Coast spends time fostering relationships with facility nurses and administrators, as well. “Jim has been able to forge strong partnerships with administrators in all of his long-term care facilities, and he understands the regulatory pressures they are under,” says Jan Husband- Granados, PharmD, pharmacy manager of Minneola Pharmacy in Minneola, Kansas, one of several pharmacists who supported Coast for the award. “Not only does he see the medical consequences of new regulations, but he also understands the impact on the facility and the ramifications on the welfare of his patients,” she said.
For his part, Coast says, “It’s rewarding to be able to get to know the facility administrators and nurses. I often become their sounding board, and I would like to think that I help them think outside of the box. Ad - min i strators and nurses are under so much pressure these days because of all the regulatory issues. I try to help them look at the regulations not as an obstacle, but as a path toward enhancing patient care.”
Believing in Education
Jonalan Smith, PharmD, FASCP, pharmacy manager, Genoa Health - care of Missouri, says, “I’ve had many discussions with Jim about rural pharmacy because my father also owns a pharmacy in a small western Kansas town,” he says. “Jim is always present at any Kansas Pharmacy Association event and attends many national meetings, despite the difficulty of getting away from his pharmacies,” Smith says.
Indeed, much of Coast’s ability to turn his rural, retail pharmacy practice into one of the area’s leading long-term care consulting organizations stems from a continual quest for education for himself and others. “Jim ensures that we are all up to date on the current changes in the long-term care survey process, and he regularly encourages us to attend meetings and continuing education sessions,” says Husband-Granados. “Jim has spared no expense to prepare and educate his pharmacists to provide the highest quality of care,” adds Linda Koehn, PharmD, of Clark Pharmacy in Cimmaron, Kansas. “I have never had an employer make sure that I am well prepared and educated for every aspect of my job like Jim has. The continuing theme with Jim is always ‘What’s in the best interest of this patient?’”
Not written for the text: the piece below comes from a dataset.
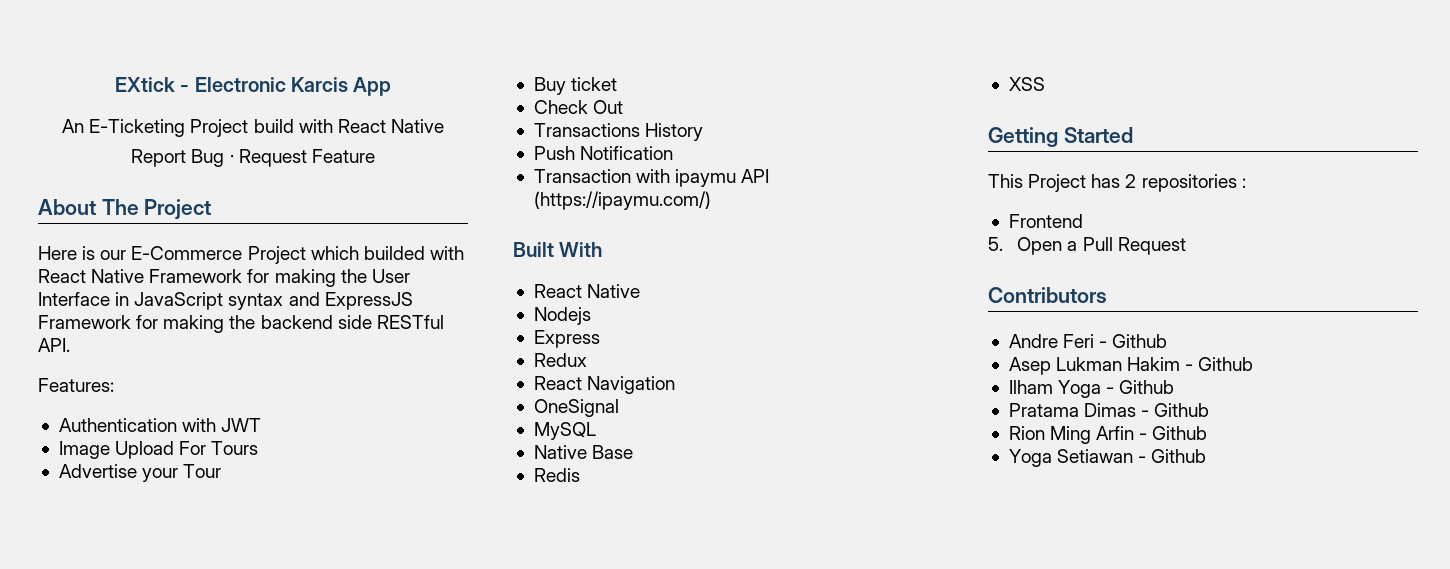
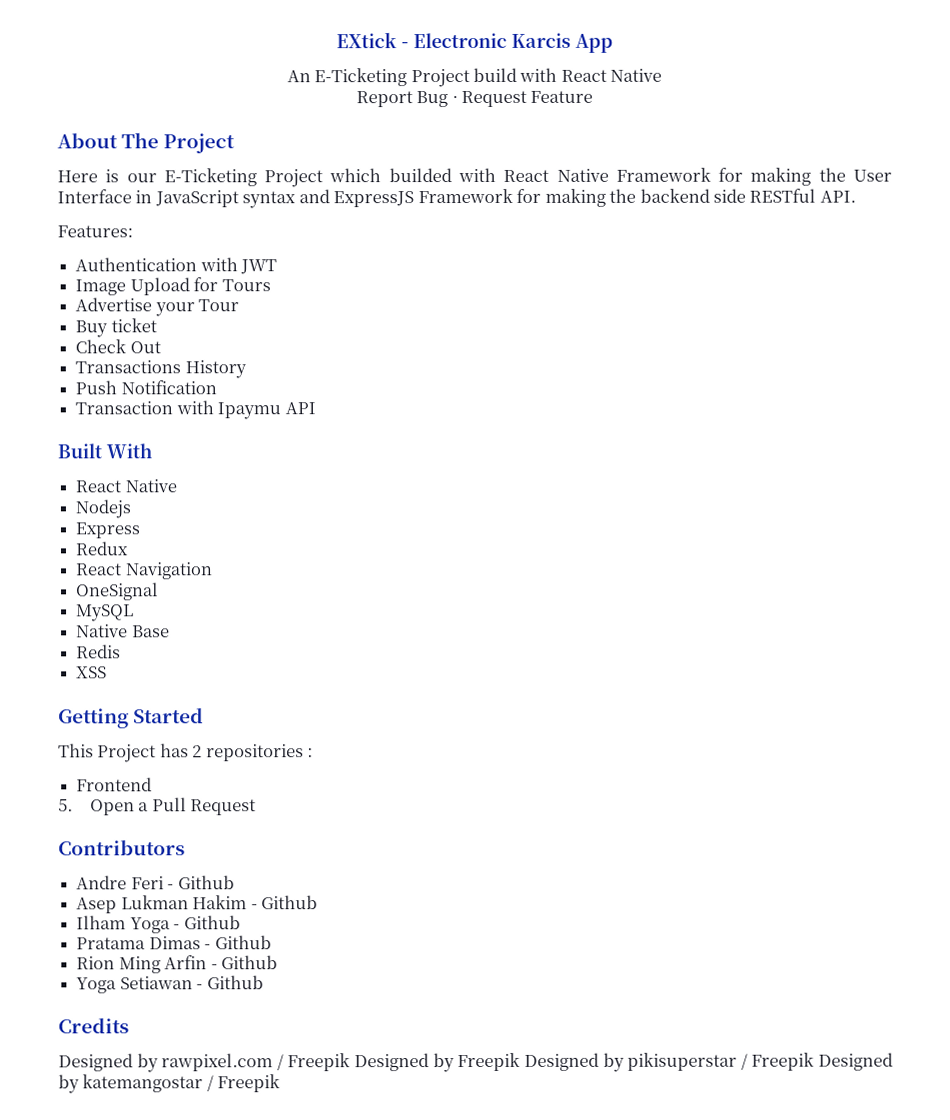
[131,246,243,260] E-Commerce -> [163,168,257,187] E-Ticketing
[179,441,207,455] For -> [193,277,219,292] for
[675,169,737,187] ipaymu -> [217,402,282,420] Ipaymu
[533,191,711,210] (https://ipaymu.com/) -> (316, 408) none
(1207, 456) none -> [58,1017,129,1034] [58,1052,894,1073] [58,1074,281,1094] // Credits // Designed by rawpixel.com / Freepik Designed by Freepik Designed by pikisuperstar / Freepik Designed by katemangostar / Freepik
Over the past several years, Coast has played a key role in shaping rural pharmacy by serving on the Kansas State Board of Pharmacy and in leadership positions within the Kansas Pharmacists Association and the Kansas Independent Pharmacy Service Corporation (a role that has been continued by his eldest son, Michael Coast, RPh, CGP, who is current president of the Kansas State Board of Pharmacy). Jim Coast also meets with legislators on a regular basis to keep them abreast of current pharmacy-related issues.
But his ultimate goal is to remain well grounded and patient-focused. “In the busyness of our profession, we sometime tend to forget about the patient,” Coast says. “We get so involved that we don’t stop and listen to what our patients are telling us. I have always tried to make sure I could offer them all that I could, to be the best that I could—honest, fair, respectful, and empathetic,” he says. “The best rewards from my job come from seeing patients or their family members and knowing that I personally have been able to help them.”